**** Data for the task ****
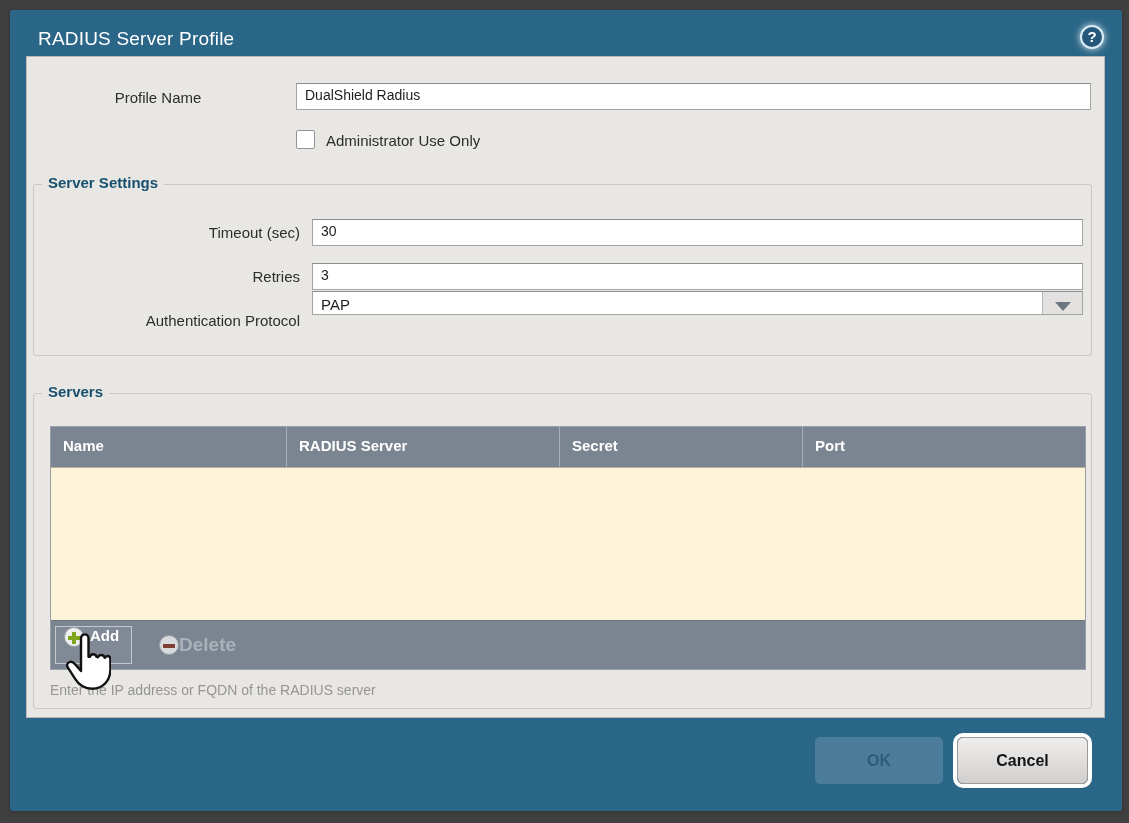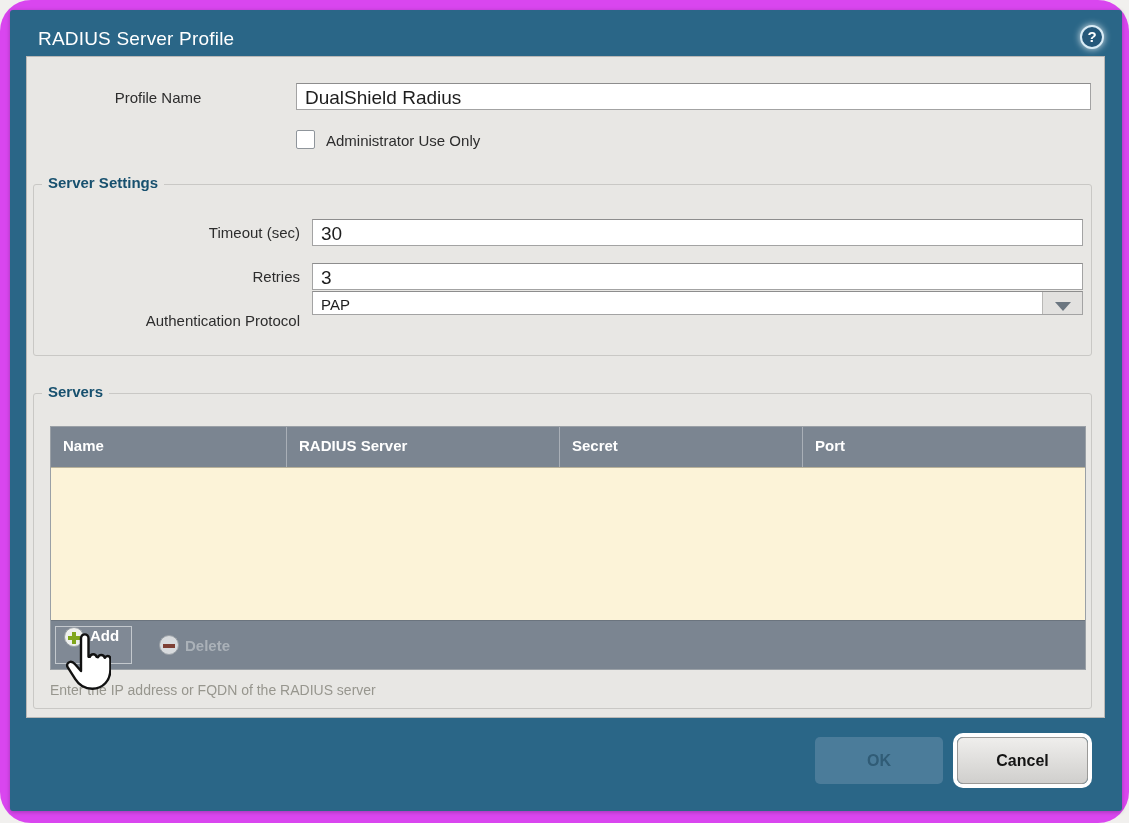--- a/index.html
+++ b/index.html
@@ -1,33 +1,33 @@
 <!DOCTYPE html>
 <html><head>
 <meta charset="utf-8">
 <style>
   * { margin:0; padding:0; box-sizing:border-box; }
   html,body { width:1129px; height:823px; background:#f1f0ee; font-family:"Liberation Sans", sans-serif; overflow:hidden; }
-  .page { position:relative; width:1129px; height:823px; background:#d946ef;border-radius:31px; }
+  .page { position:relative; width:1129px; height:823px; background:#404040; }
 
   .dialog { position:absolute; left:10px; top:10px; width:1112px; height:801px;
             background:#2a6687; border-radius:3px; box-shadow:0 1px 4px rgba(0,0,0,.25); }
   .dialog-title { position:absolute; left:28px; top:18px; color:#ffffff; font-size:19px; letter-spacing:.2px; }
   .help { position:absolute; right:18px; top:15px; width:24px; height:24px; border-radius:50%;
           background:#25587a; border:2px solid #d9ecf6; box-shadow:0 0 7px rgba(255,255,255,.85);
           color:#ffffff; font-size:15px; font-weight:bold; text-align:center; line-height:20px; cursor:pointer; }
 
   .content { position:absolute; left:16px; top:46px; width:1079px; height:662px;
              background:#e8e7e4; border:1px solid #b9b8b6; }
 
   .lbl { position:absolute; color:#2d2d2d; font-size:15px; white-space:nowrap; }
   .ralign { text-align:center; }
 
   .tbox { position:absolute; height:27px; background:#ffffff; border:1px solid #a3a3a3; border-top-color:#8d8d8d;
-          font-size:19px; color:#1d1d1d; padding:3px 0 0 8px; }
+          font-size:14px; color:#1d1d1d; padding:3px 0 0 8px; }
 
   .lbl-profile { left:0; top:32px; width:262px; }
   .in-profile  { left:269px; top:26px; width:795px; }
 
   .checkbox { position:absolute; left:269px; top:73px; width:19px; height:19px; background:#ffffff;
               border:1px solid #8f959b; border-radius:2px; cursor:pointer; }
   .lbl-admin { left:299px; top:75px; }
 
   .fieldset { position:absolute; border:1px solid #c9c8c5; border-radius:3px; }
   .legend { position:absolute; top:-11px; left:8px; background:#e8e7e4; padding:0 6px;
@@ -55,22 +55,22 @@
   .th-name   { width:235px; }
   .th-radius { width:273px; }
   .th-secret { width:243px; }
   .th-port   { width:283px; }
   .tbl-body { height:153px; background:#fcf3d8; border-top:1px solid #b9b29a; }
   .tbl-foot { position:relative; height:49px; background:#7b8591; border-top:1px solid #6b747e; }
 
   .btn-add { position:absolute; left:4px; top:5px; height:38px; display:flex; align-items:flex-start; gap:6px;
              padding:0 12px 0 8px; border:1px solid #c3c8cd; background:rgba(255,255,255,.04);
              color:#ffffff; font-size:15px; font-weight:bold; cursor:pointer; }
-  .btn-del { position:absolute; left:100px; top:5px; height:38px; display:flex; align-items:center; gap:6px;
-             padding:0 12px 0 8px; color:#aab1b8; font-size:15px; font-weight:bold; }
+  .btn-del { position:absolute; left:100px; top:5px; height:38px; display:flex; align-items:center; gap:0;
+             padding:0 12px 0 8px; color:#aab1b8; font-size:19px; font-weight:bold; }
   .mini-ico { width:20px; height:20px; border-radius:50%; background:#eef0ee; border:1px solid #9aa0a6;
               position:relative; flex:none; }
   .ico-plus::before  { content:""; position:absolute; left:3px; top:8px; width:12px; height:4px; background:#7fa51c; }
   .ico-plus::after   { content:""; position:absolute; left:7px; top:4px; width:4px; height:12px; background:#7fa51c; }
   .ico-minus { background:#d8dbde; }
   .ico-minus::before { content:""; position:absolute; left:3px; top:8px; width:12px; height:4px; background:#7e4035; }
 
   .helper { position:absolute; left:16px; top:288px; color:#97968e; font-size:14px; }
 
   .cursor-hand { position:absolute; left:36px; top:576px; width:48px; height:58px; pointer-events:none; z-index:9; }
****
## Work instructions
Give back exactly the lines above starting at the line where "height:153px; background:#fcf3d8; border-top:1px" appears and ending at the line where "display:flex; align-items:center; gap:0;" appears, both included, with no other lines.

## Answer to the exercise
   .tbl-body { height:153px; background:#fcf3d8; border-top:1px solid #b9b29a; }
   .tbl-foot { position:relative; height:49px; background:#7b8591; border-top:1px solid #6b747e; }
 
   .btn-add { position:absolute; left:4px; top:5px; height:38px; display:flex; align-items:flex-start; gap:6px;
              padding:0 12px 0 8px; border:1px solid #c3c8cd; background:rgba(255,255,255,.04);
              color:#ffffff; font-size:15px; font-weight:bold; cursor:pointer; }
-  .btn-del { position:absolute; left:100px; top:5px; height:38px; display:flex; align-items:center; gap:6px;
-             padding:0 12px 0 8px; color:#aab1b8; font-size:15px; font-weight:bold; }
+  .btn-del { position:absolute; left:100px; top:5px; height:38px; display:flex; align-items:center; gap:0;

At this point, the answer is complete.